先生や大学生などの助けを借りながら、地道に少しずつ勉強の習慣を付けて学力を身に着けていきます。

適応指導教室と学校が連携

また、適応指導教室は基本的に学校復帰を見据えているので、子供が席をおいている学校との連携も行われます。

子供がいまどんなことに取り組んでいて、どんな進歩が合って、どんな現状かは逐一学校と連絡を取り合ってくれます。

そのため、学校に長く行けなくなると捨てられたような気分になり、学校とも疎遠になりがちな問題を解消します。

→ 適応指導教室のメリット:勉強面+復帰に向けた学校との連携

適応指導教室への通級は出席扱いとなる

適応指導教室への通級も出席扱いとなります。

小学校の時はともかく、高校受験を控えている中学生であれば内申書の内容と出席日数は悩みのタネになりがちですから、この措置は非常にありがたいと思います。

→ 適応指導教室は出席扱い=高校受験の内申書に有利

親向けの活動も行う適応指導教室

また、適応指導教室は親向けの支援を行っている場所もあります。不登校の子供を持つ親の会というものがありますが、活動内容はそれに近いです。

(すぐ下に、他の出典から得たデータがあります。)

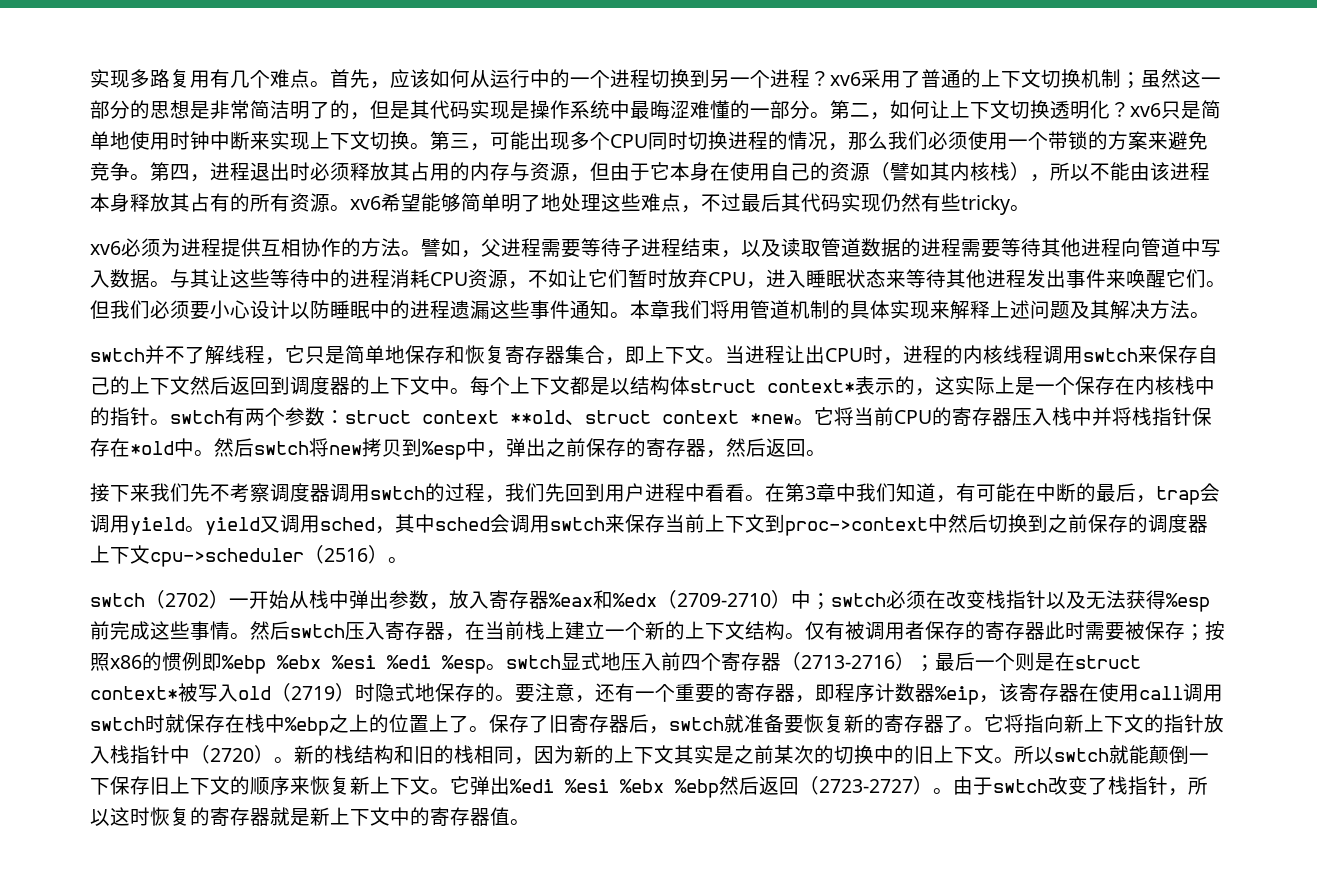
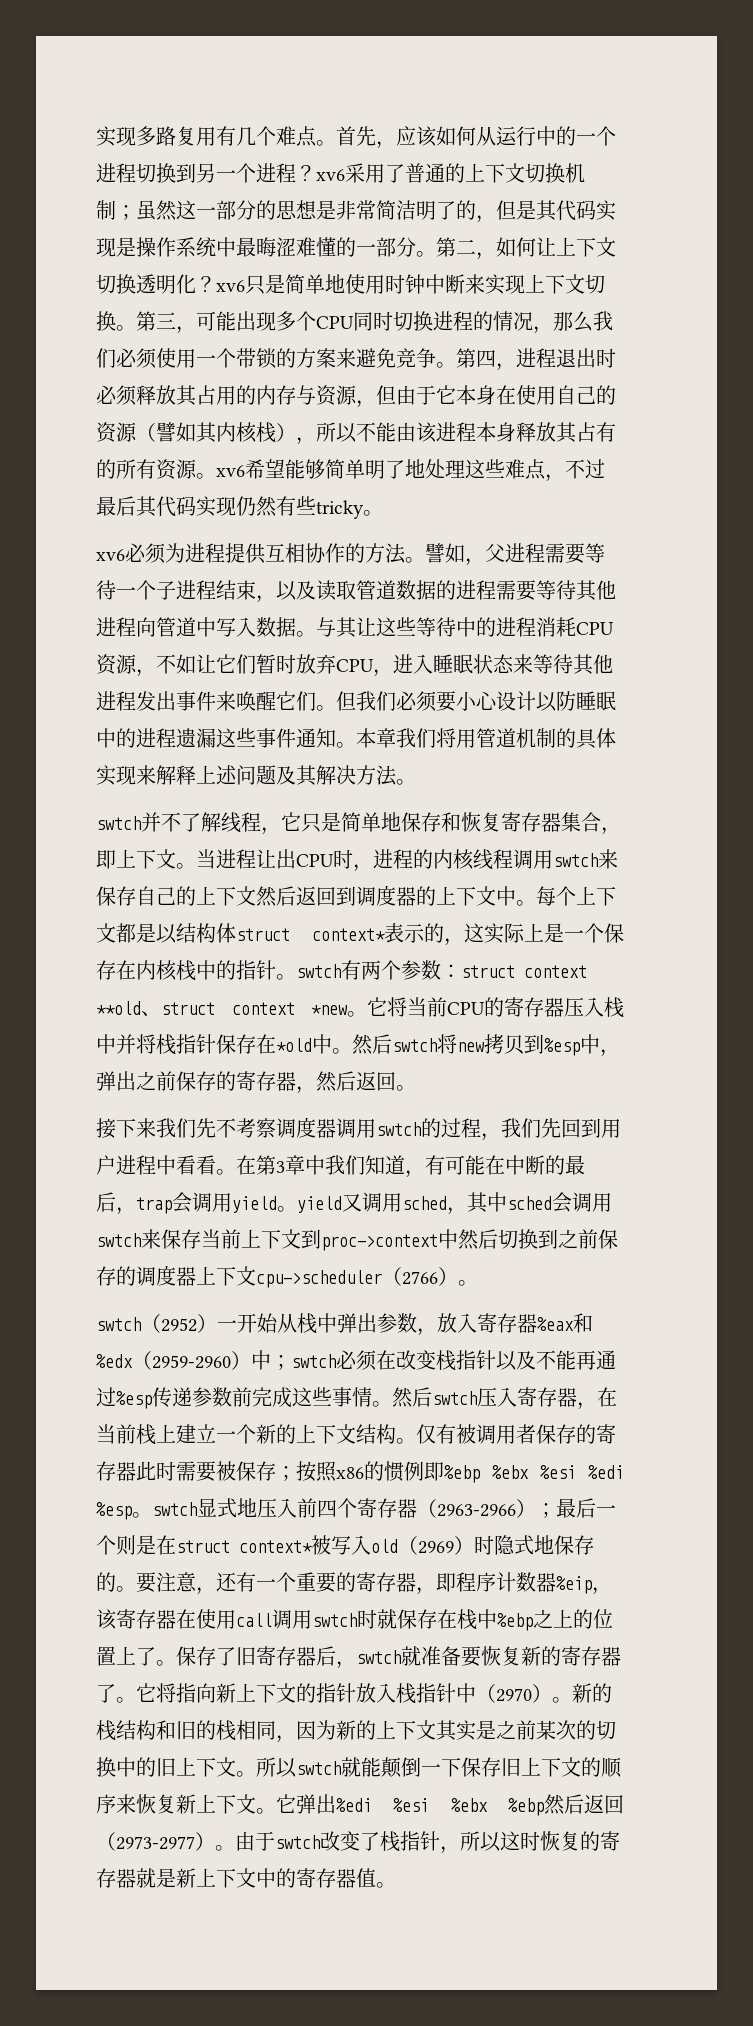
(621, 247) none -> [116,580,156,600] 一个
[324,548,368,562] 2516 -> [402,1271,438,1285] 2766
[165,593,209,607] 2702 -> [161,1318,197,1332] 2952
[677,593,771,607] 2709-2710 -> [152,1355,231,1369] 2959-2960
[1086,590,1210,612] 无法获得%esp -> [536,1350,616,1370] [96,1387,232,1409] 不能再通过%esp传递参数
[801,655,895,669] 2713-2716 -> [437,1504,516,1517] 2963-2966
[291,686,335,700] 2719 -> [418,1541,454,1554] 2969
[210,748,254,762] 2720 -> [496,1688,532,1702] 2970
[819,779,913,793] 2723-2727 -> [116,1836,195,1850] 2973-2977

学校に行けない子供の現状に身が切られる思いを抱えた親は非常に多いので、親向けのカウンセリングや心理ケアを行ってくれます。

それに、親同士の関わりと支えあいもあります。愚痴や文句を並べ立てても、同じ悩みを持って同じ状況にある人達に受け入てもらえる環境は親にとっても大切です。

不登校は子供だけの問題ではなく、親も当事者なので、親と子の両方をケアしてくれる適応指導教室は不登校親子にとって強い味方です。